**WORK ORDER:** Aim for an exact copy of the listing, without any images.

Segment Start: INFORMATION SUPPLIED

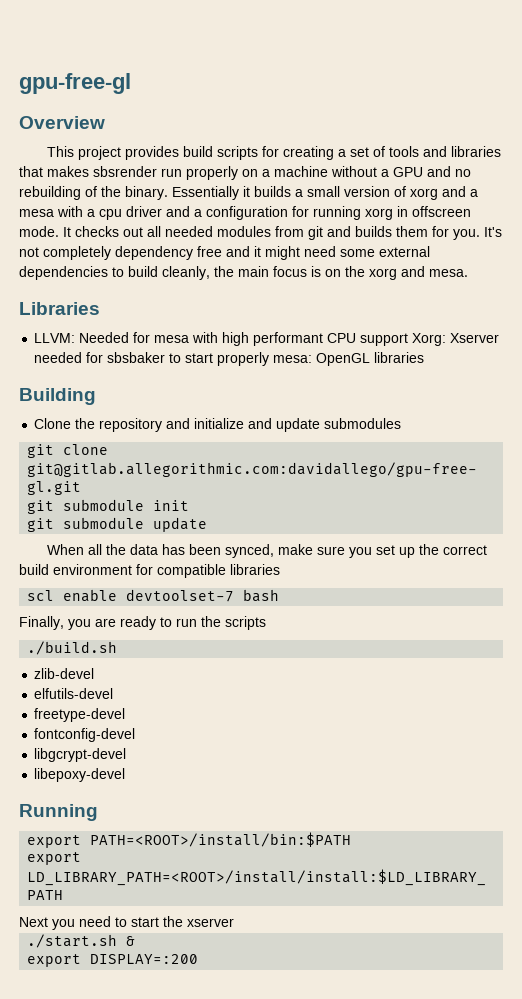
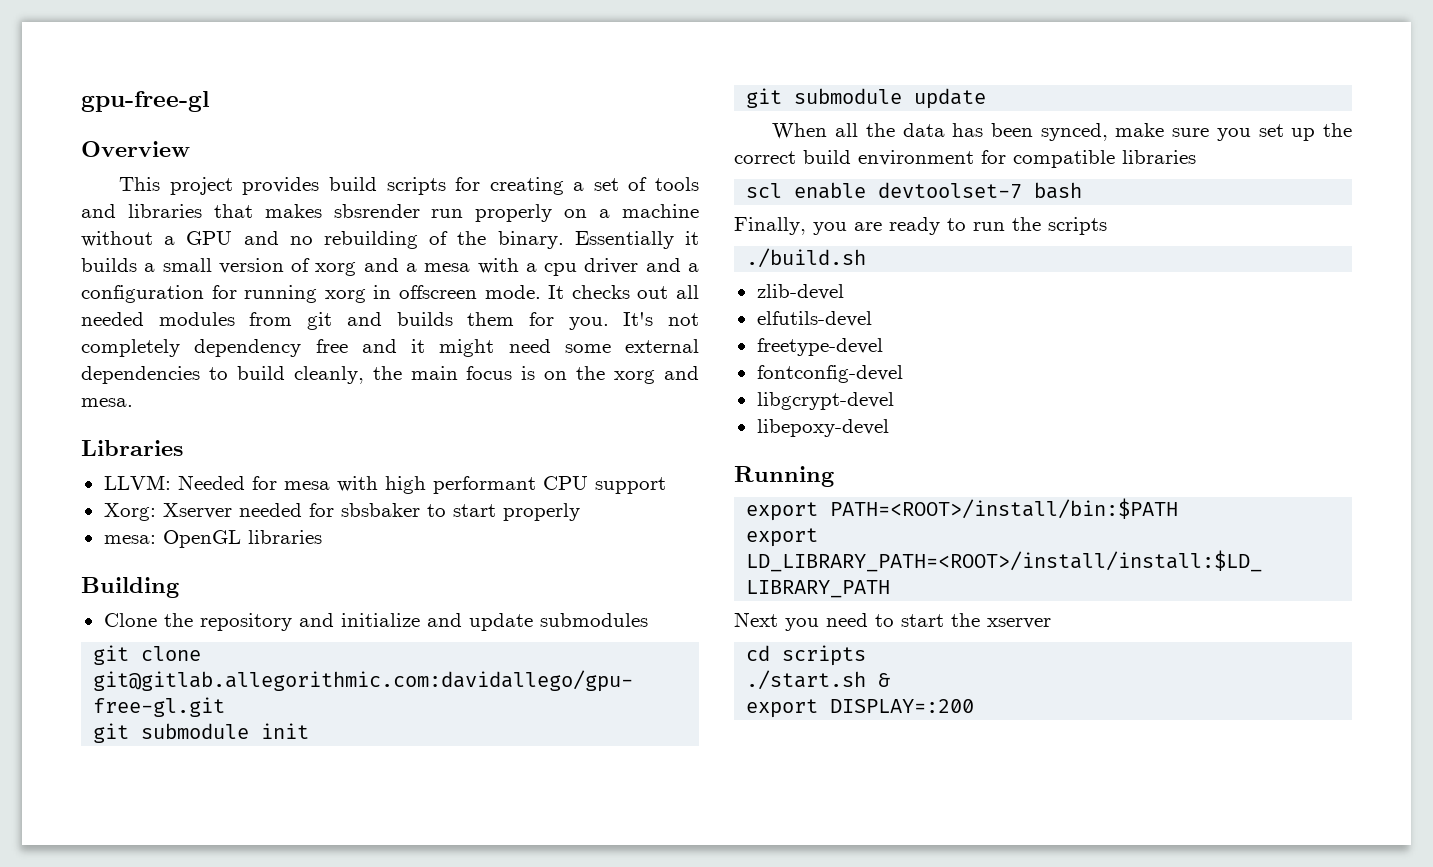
(409, 339) none -> (666, 485) //
(270, 359) none -> (580, 512) //
(234, 922) none -> [746,645,867,666] // cd scripts

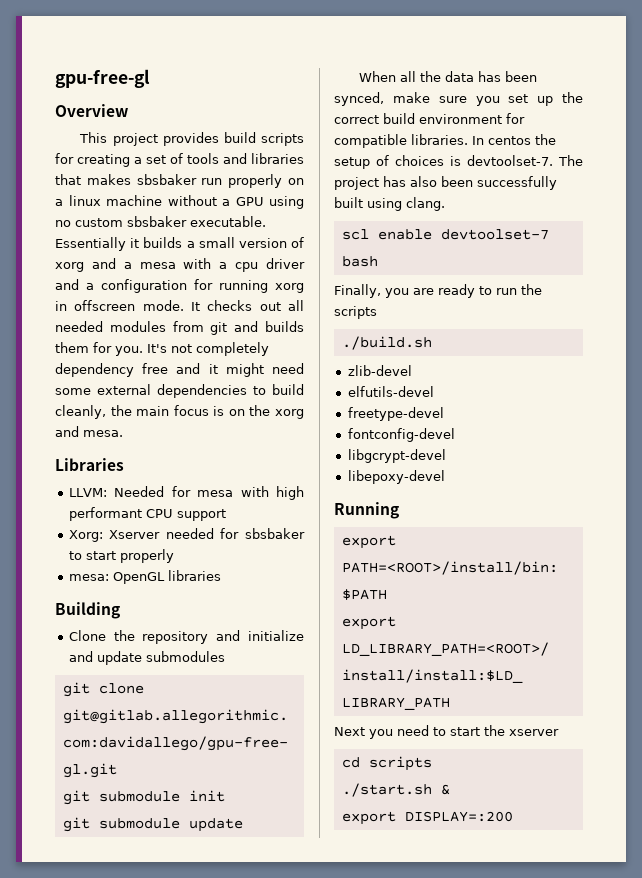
[333,204,420,218] sbsrender -> [136,174,197,185] sbsbaker
(611, 213) none -> [68,195,101,206] linux
[243,231,564,249] and no rebuilding of the binary. -> [269,196,304,209] [55,216,266,227] using no custom sbsbaker executable.
[1122,150,1196,164] libraries -> [411,134,556,145] [334,155,583,169] [334,176,557,190] [334,197,445,211] libraries. In centos the setup of choices is devtoolset-7. The project has also been successfully built using clang.

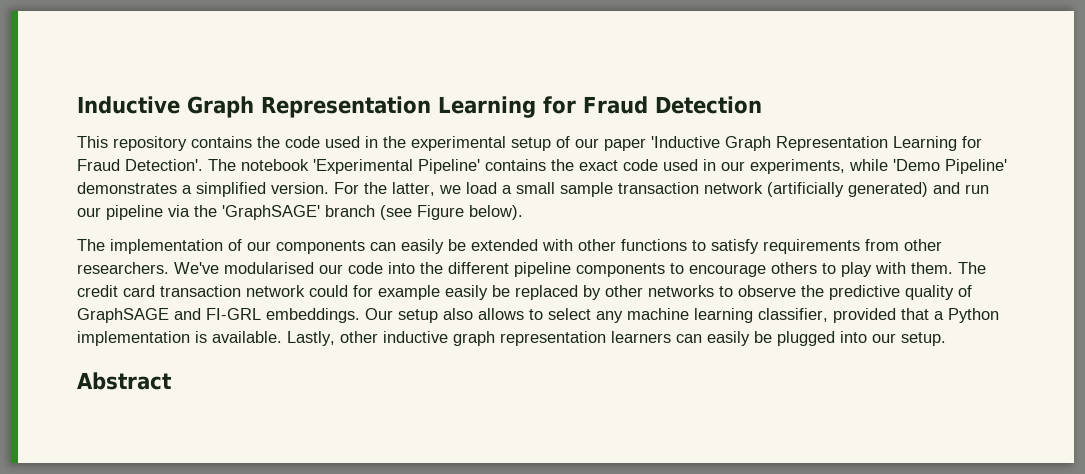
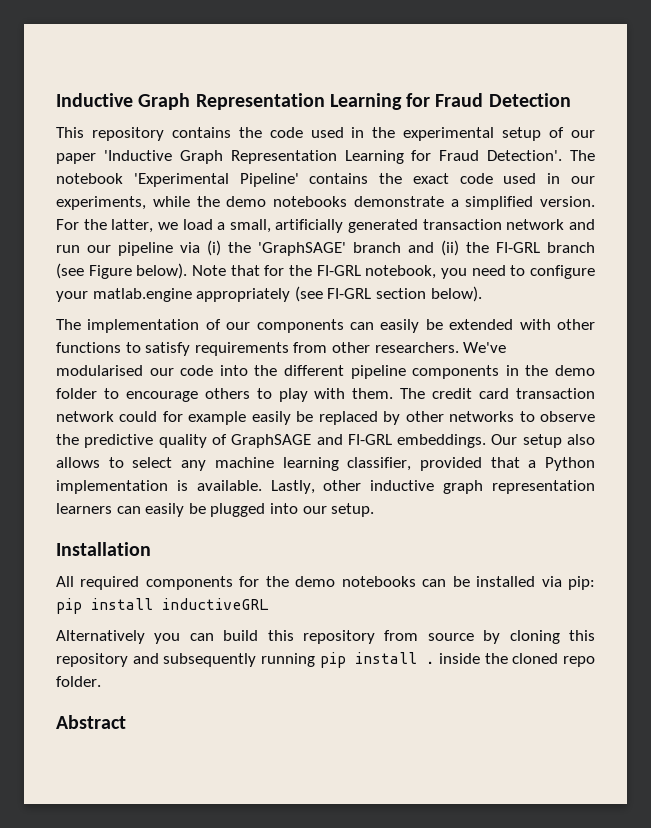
[893,159,1007,174] [77,182,177,194] 'Demo Pipeline' demonstrates -> [196,196,444,207] the demo notebooks demonstrate
[516,182,928,197] small sample transaction network (artificially generated) -> [229,219,565,233] small, artificially generated transaction network
(190, 211) none -> [207,240,221,256] (i)
[380,205,464,220] (see Figure -> [408,240,595,256] [56,263,595,279] [56,286,426,302] and (ii) the FI-GRL branch (see Figure below). Note that for the FI-GRL notebook, you need to configure your matlab.engine appropriately (see FI-GRL section
(665, 270) none -> [505,365,596,376] [56,388,97,399] in the demo folder
(946, 339) none -> [56,542,151,556] [56,576,595,590] [56,598,269,614] [56,630,595,644] [56,652,595,668] [56,676,101,687] // Installation // All required components for the demo notebooks can be installed via pip: pip install inductiveGRL // Alternatively you can build this repository from source by cloning this repository and subsequently running pip install . inside the cloned repo folder.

Segment End: INFORMATION SUPPLIED

**ANSWER SECTION:**
(409, 339) none -> (666, 485) //
(270, 359) none -> (580, 512) //
(234, 922) none -> [746,645,867,666] // cd scripts

[333,204,420,218] sbsrender -> [136,174,197,185] sbsbaker
(611, 213) none -> [68,195,101,206] linux
[243,231,564,249] and no rebuilding of the binary. -> [269,196,304,209] [55,216,266,227] using no custom sbsbaker executable.
[1122,150,1196,164] libraries -> [411,134,556,145] [334,155,583,169] [334,176,557,190] [334,197,445,211] libraries. In centos the setup of choices is devtoolset-7. The project has also been successfully built using clang.

[893,159,1007,174] [77,182,177,194] 'Demo Pipeline' demonstrates -> [196,196,444,207] the demo notebooks demonstrate
[516,182,928,197] small sample transaction network (artificially generated) -> [229,219,565,233] small, artificially generated transaction network
(190, 211) none -> [207,240,221,256] (i)
[380,205,464,220] (see Figure -> [408,240,595,256] [56,263,595,279] [56,286,426,302] and (ii) the FI-GRL branch (see Figure below). Note that for the FI-GRL notebook, you need to configure your matlab.engine appropriately (see FI-GRL section
(665, 270) none -> [505,365,596,376] [56,388,97,399] in the demo folder
(946, 339) none -> [56,542,151,556] [56,576,595,590] [56,598,269,614] [56,630,595,644] [56,652,595,668] [56,676,101,687] // Installation // All required components for the demo notebooks can be installed via pip: pip install inductiveGRL // Alternatively you can build this repository from source by cloning this repository and subsequently running pip install . inside the cloned repo folder.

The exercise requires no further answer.